Dr Derrick Watson and Dr Elisabeth Blagrove of the Unversity of Warwick have apparently grown up watching the same cartoons that I have. Anyone worth their salt knows that the evil twin has a pointy beard — or, at the very least, dark eyebrows that were slanted in a way that made them look angry. Usually the twin does things like rubbing their hands together and cackling evilly, to remove all doubt, but that's just for the people who can't pick up on visual cues. Why are the goatee and the severe eyebrows such a universal code for evil?
The researchers think that those features give a face a shape more like a downward pointing triangle. People seem to find the shape itself threatening. Volunteers in a study were asked to look at pictures of positive, neutral, and negative faces. They detected the angry faces first. This makes sense. If someone near you is troubled, you want to look them over as quickly as possible to make sure everything's okay.
The volunteers were then asked to look at pictures of triangles. Triangles were shown pointing up, down, to the left, and to the right.

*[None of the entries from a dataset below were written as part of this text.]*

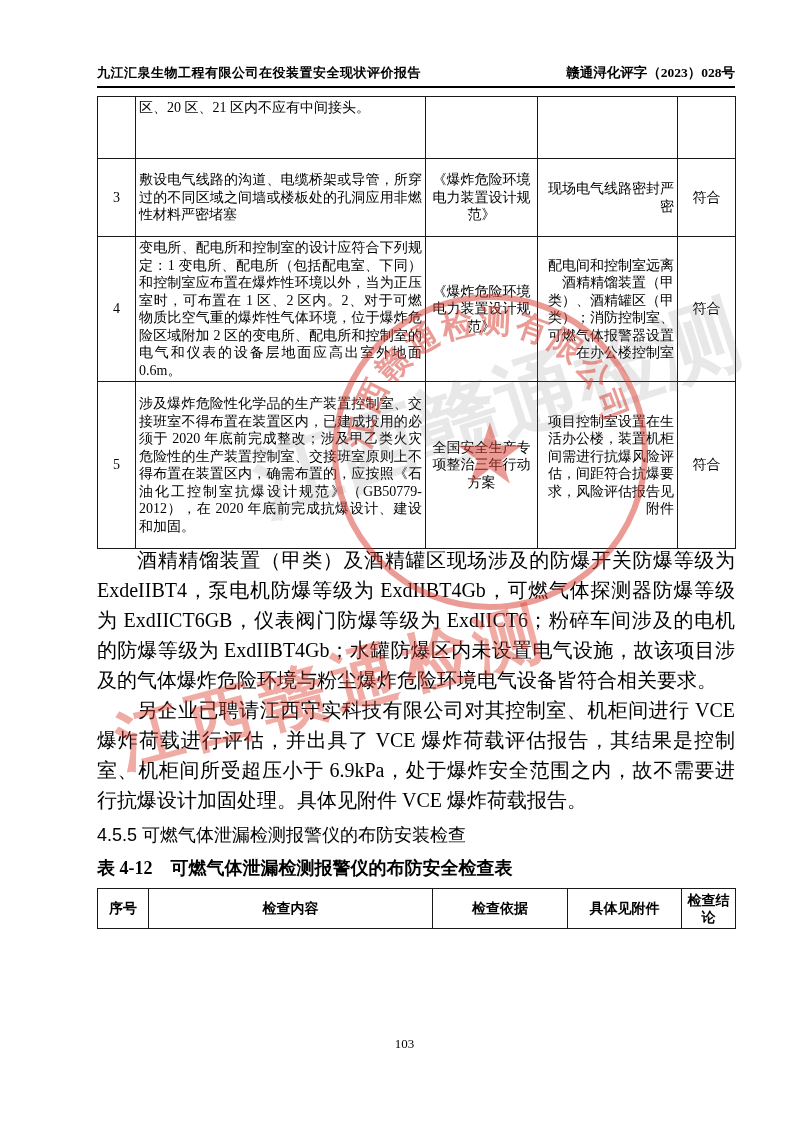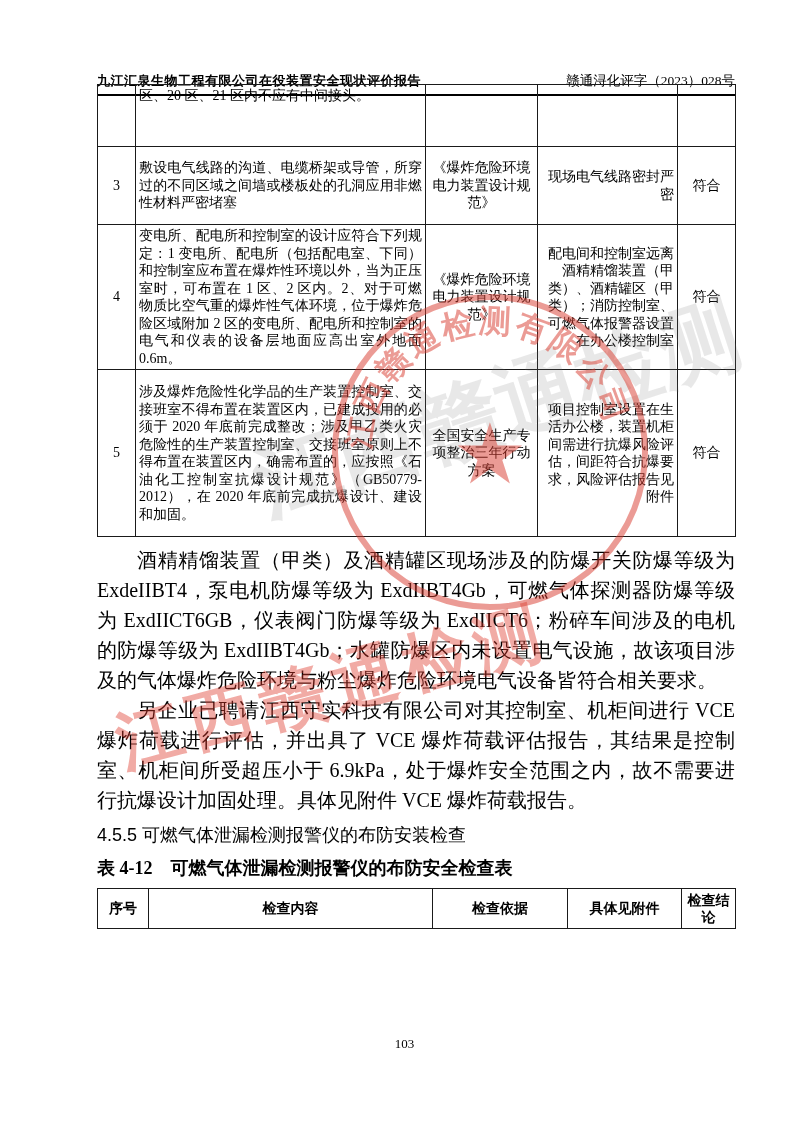--- a/index.html
+++ b/index.html
@@ -11,26 +11,26 @@
   }
   .page { position:absolute; inset:0; background:#fff; }
 
   
   .header {
     position:absolute; left:97px; top:64px; width:638px;
     display:flex; justify-content:space-between; align-items:flex-end;
     border-bottom:2px solid #000; padding-bottom:4px;
   }
   .header-left  { font-size:13px; font-weight:bold; letter-spacing:.5px; }
-  .header-right { font-size:13.5px; font-weight:normal;margin-top:8px; }
+  .header-right { font-size:13.5px; font-weight:bold; }
 
   
   table { border-collapse:collapse; table-layout:fixed; }
   .t1 {
-    position:absolute; left:97px; top:84px; width:638px;
+    position:absolute; left:97px; top:96px; width:638px;
     font-size:14px; line-height:17.5px;
   }
   .t1 td { border:1.5px solid #1a1a1a; padding:2px 3px; vertical-align:middle; }
   .c-no        { text-align:center; }
   .c-content   { text-align:justify; }
   .c-basis     { text-align:center; }
   .c-situation { text-align:right; }
   .c-conclusion{ text-align:center; }
   .r-cont { height:62px; }
   .r3 { height:78px; }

The subjects looked at the downward facing triangles as quickly as they looked at the negative faces. Something about that shape — the downward facing triangle — reminds people of an angry or negative face. So when people paint or pluck their eyebrows into a shape that suggests a downward facing triangle, and grow a goatee, which makes their chin look pointier, their face takes on a negative expression, no matter what their actual features do. Why downward facing triangles caused the subjects such anxiety is anyone's guess though. Maybe the next experiment should involve drawing a goatee on the triangles?